===== Data supplied =====

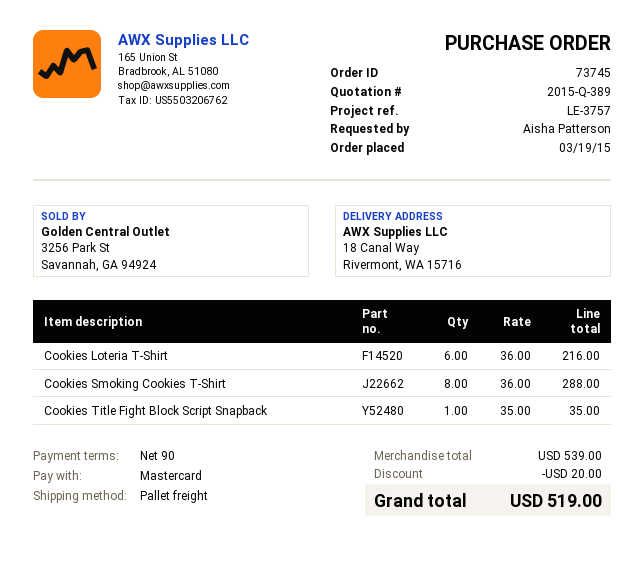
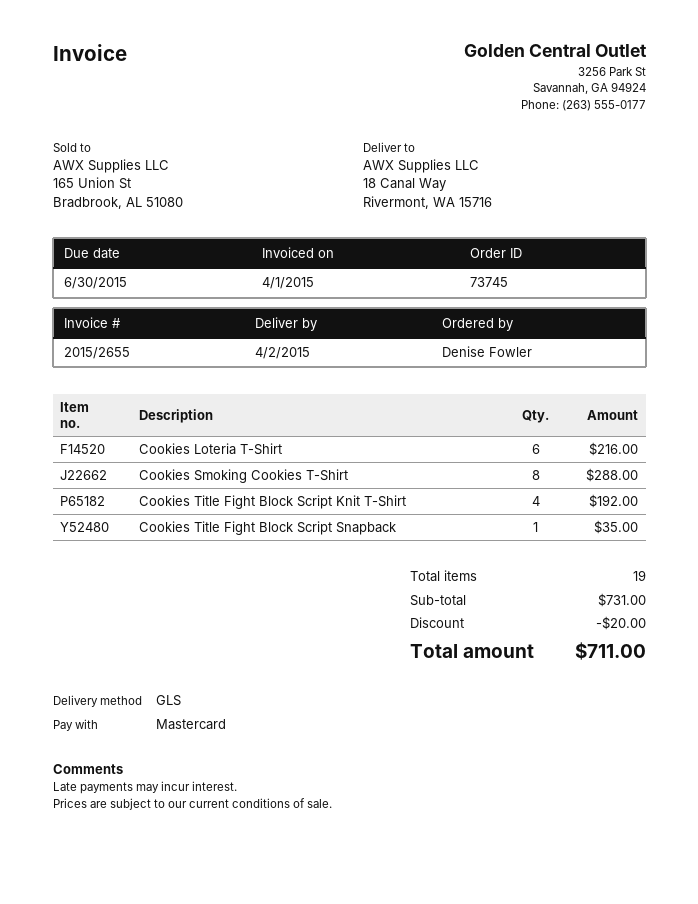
ordered by: Aisha Patterson -> Denise Fowler
shipping method: pallet freight -> GLS
Cookies Title Fight Block Script Knit T-Shirt: none -> 4 for 192.00
subtotal: 539.00 -> 731.00
total: 519.00 -> 711.00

=====

_Goal of the exercise_:
Word for word, set down each record shown above, omitting the pictures.

_Solution_:
ordered by: Aisha Patterson -> Denise Fowler
shipping method: pallet freight -> GLS
Cookies Title Fight Block Script Knit T-Shirt: none -> 4 for 192.00
subtotal: 539.00 -> 731.00
total: 519.00 -> 711.00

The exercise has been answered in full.